- **Task requirements**:
Your response should consist of the entries below, reproduced exactly and without their images.

- **Records for this task**:
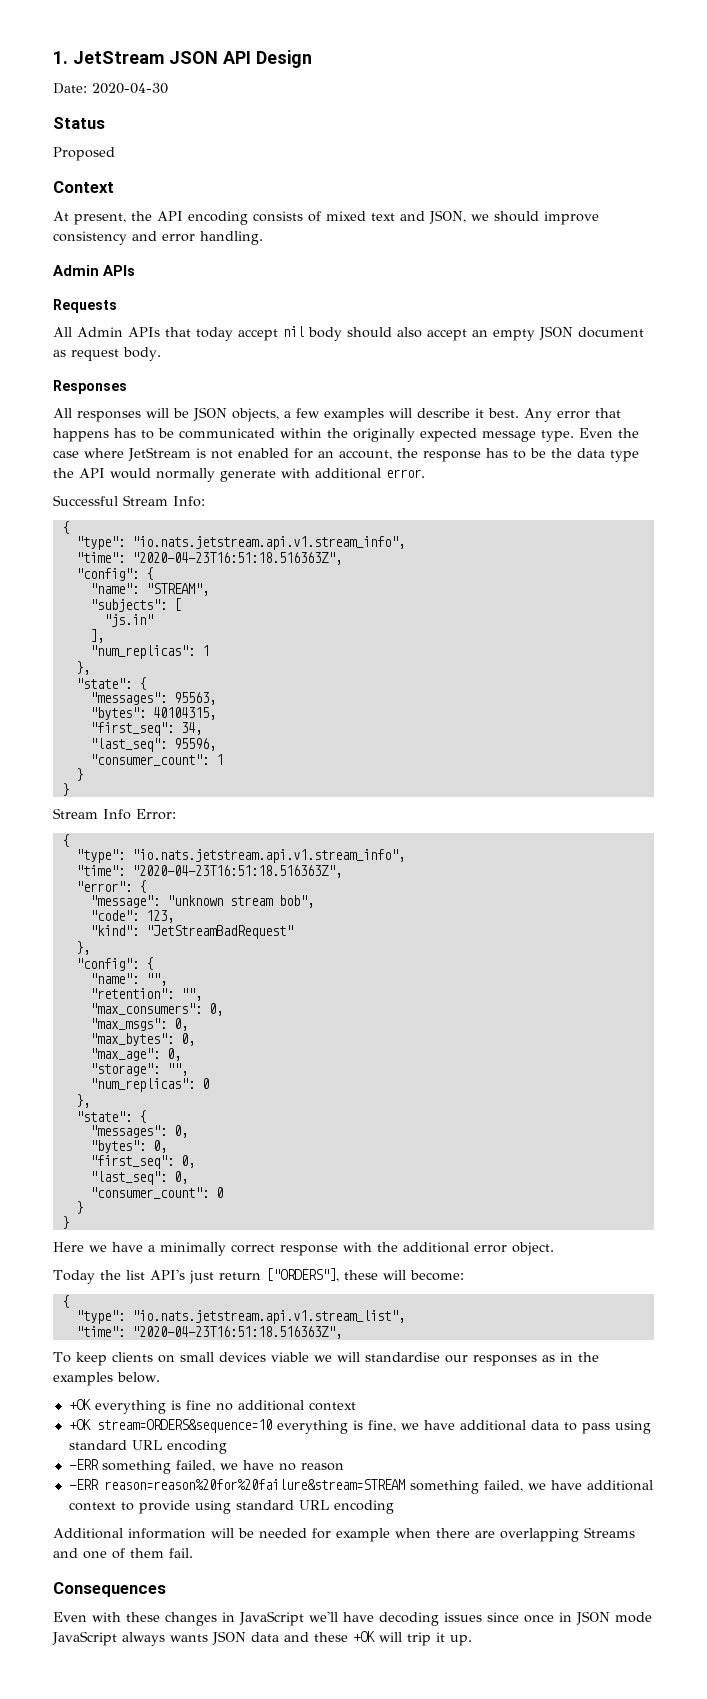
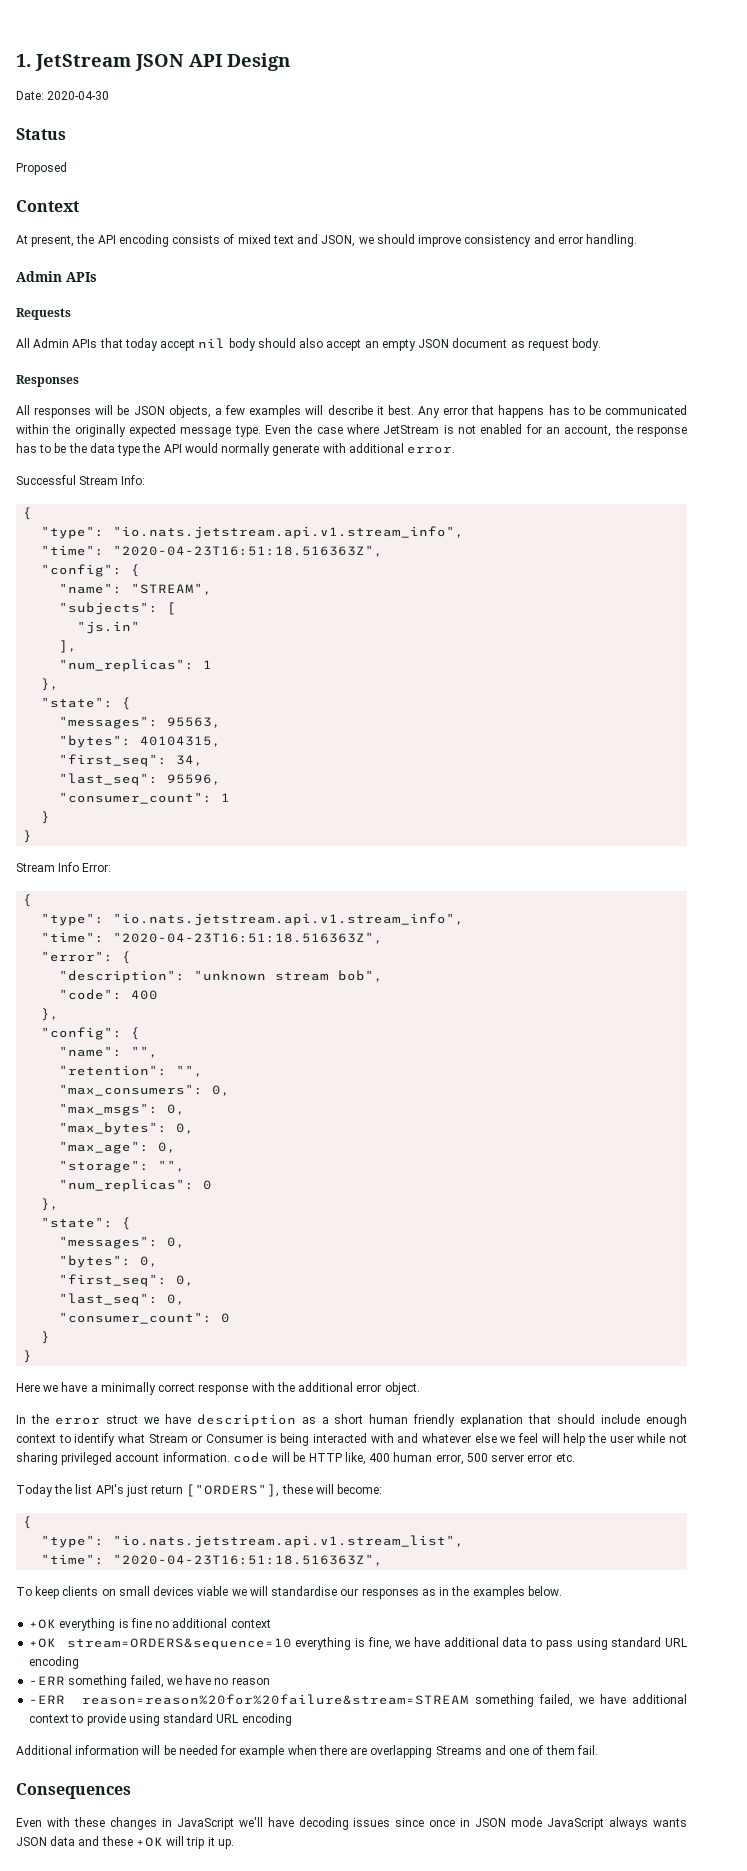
[89,895,160,908] "message": -> [59,970,186,983] "description":
[145,910,174,923] [89,925,293,939] 123, // "kind": "JetStreamBadRequest" -> [131,990,159,1000] 400
(554, 1249) none -> [16,1414,687,1427] [16,1433,687,1446] [16,1452,575,1465] // In the error struct we have description as a short human friendly explanation that should include enough context to identify what Stream or Consumer is being interacted with and whatever else we feel will help the user while not sharing privileged account information. code will be HTTP like, 400 human error, 500 server error etc.

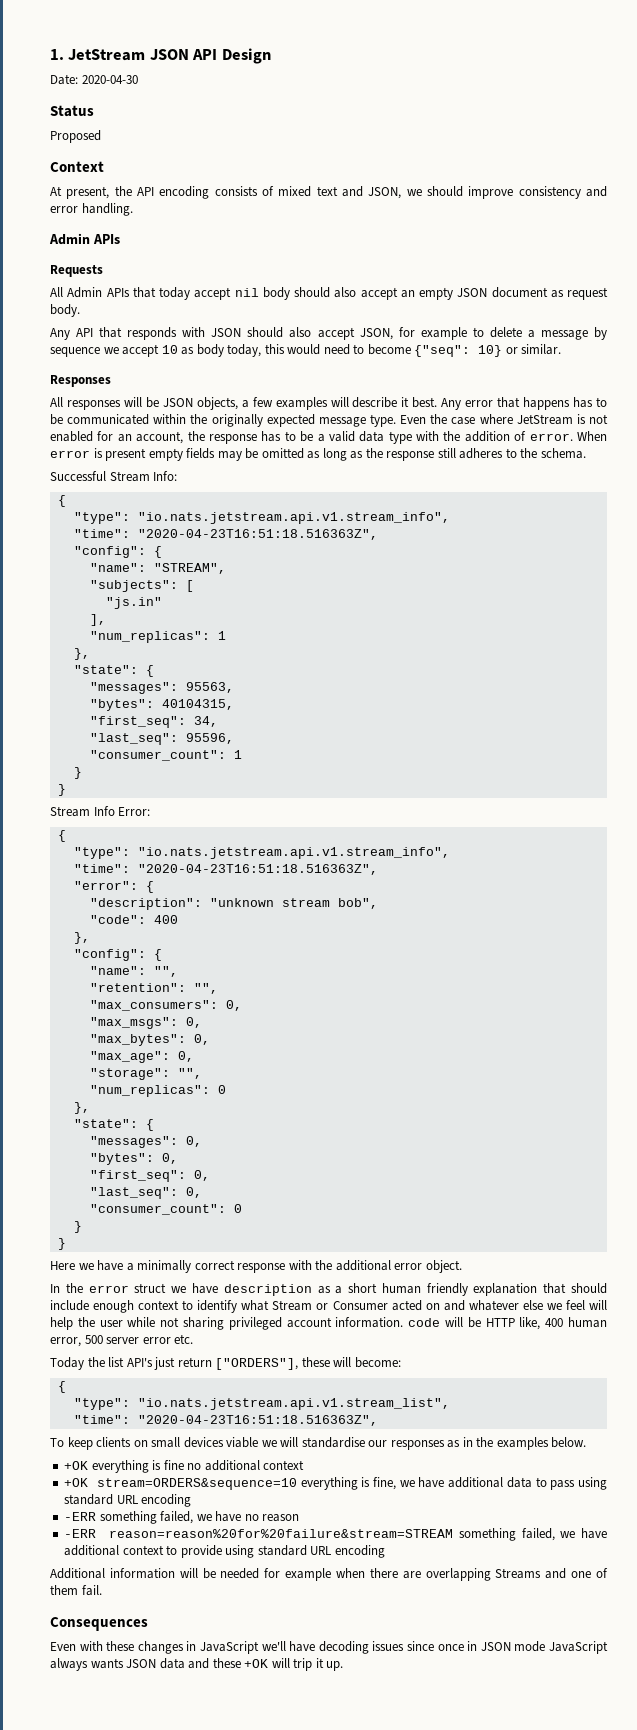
(602, 344) none -> [50,327,607,340] [50,344,562,357] // Any API that responds with JSON should also accept JSON, for example to delete a message by sequence we accept 10 as body today, this would need to become {"seq": 10} or similar.
[68,443,456,456] the data type the API would normally generate with additional error. -> [317,431,608,444] [50,448,586,461] a valid data type with the addition of error. When error is present empty fields may be omitted as long as the response still adheres to the schema.
[266,1433,394,1446] is being interacted with -> [391,1300,440,1311] acted on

- **Output for this task**:
[89,895,160,908] "message": -> [59,970,186,983] "description":
[145,910,174,923] [89,925,293,939] 123, // "kind": "JetStreamBadRequest" -> [131,990,159,1000] 400
(554, 1249) none -> [16,1414,687,1427] [16,1433,687,1446] [16,1452,575,1465] // In the error struct we have description as a short human friendly explanation that should include enough context to identify what Stream or Consumer is being interacted with and whatever else we feel will help the user while not sharing privileged account information. code will be HTTP like, 400 human error, 500 server error etc.

(602, 344) none -> [50,327,607,340] [50,344,562,357] // Any API that responds with JSON should also accept JSON, for example to delete a message by sequence we accept 10 as body today, this would need to become {"seq": 10} or similar.
[68,443,456,456] the data type the API would normally generate with additional error. -> [317,431,608,444] [50,448,586,461] a valid data type with the addition of error. When error is present empty fields may be omitted as long as the response still adheres to the schema.
[266,1433,394,1446] is being interacted with -> [391,1300,440,1311] acted on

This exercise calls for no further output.